> [GIVEN RECORDS]:
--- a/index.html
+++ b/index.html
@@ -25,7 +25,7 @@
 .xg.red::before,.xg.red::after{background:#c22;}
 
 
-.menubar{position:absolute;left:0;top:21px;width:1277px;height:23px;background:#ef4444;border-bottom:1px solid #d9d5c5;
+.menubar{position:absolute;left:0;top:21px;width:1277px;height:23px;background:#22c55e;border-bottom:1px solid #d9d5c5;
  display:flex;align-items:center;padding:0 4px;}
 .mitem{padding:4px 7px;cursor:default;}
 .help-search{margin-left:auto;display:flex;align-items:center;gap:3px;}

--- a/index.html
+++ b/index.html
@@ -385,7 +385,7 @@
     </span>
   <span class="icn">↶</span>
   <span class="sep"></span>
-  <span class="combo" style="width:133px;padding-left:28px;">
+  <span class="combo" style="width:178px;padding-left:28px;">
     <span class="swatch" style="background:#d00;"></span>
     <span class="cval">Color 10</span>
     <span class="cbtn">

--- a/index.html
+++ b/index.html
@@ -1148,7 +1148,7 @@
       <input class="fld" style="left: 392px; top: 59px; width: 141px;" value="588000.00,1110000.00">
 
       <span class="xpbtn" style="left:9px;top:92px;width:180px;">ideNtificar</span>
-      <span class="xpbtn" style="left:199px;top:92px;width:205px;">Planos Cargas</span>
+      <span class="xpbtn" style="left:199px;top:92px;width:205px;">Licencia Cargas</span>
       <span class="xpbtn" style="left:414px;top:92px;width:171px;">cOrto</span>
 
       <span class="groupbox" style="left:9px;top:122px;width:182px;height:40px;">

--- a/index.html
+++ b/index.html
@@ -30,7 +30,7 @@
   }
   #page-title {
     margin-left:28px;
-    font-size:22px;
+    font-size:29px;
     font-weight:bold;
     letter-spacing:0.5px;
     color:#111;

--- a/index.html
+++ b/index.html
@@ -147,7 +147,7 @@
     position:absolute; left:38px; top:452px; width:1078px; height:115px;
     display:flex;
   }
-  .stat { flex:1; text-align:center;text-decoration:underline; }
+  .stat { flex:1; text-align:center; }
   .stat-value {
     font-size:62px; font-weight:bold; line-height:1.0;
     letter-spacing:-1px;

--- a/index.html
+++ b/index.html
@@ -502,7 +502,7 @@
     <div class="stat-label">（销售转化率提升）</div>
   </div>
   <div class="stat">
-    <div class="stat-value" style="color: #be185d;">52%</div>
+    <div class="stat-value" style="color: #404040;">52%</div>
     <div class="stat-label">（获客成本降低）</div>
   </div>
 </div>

> [TASK GOAL]: Exactly how many lines of the data above hold the word "margin"? The number is the whole answer.

> [FINAL ANSWER]: 2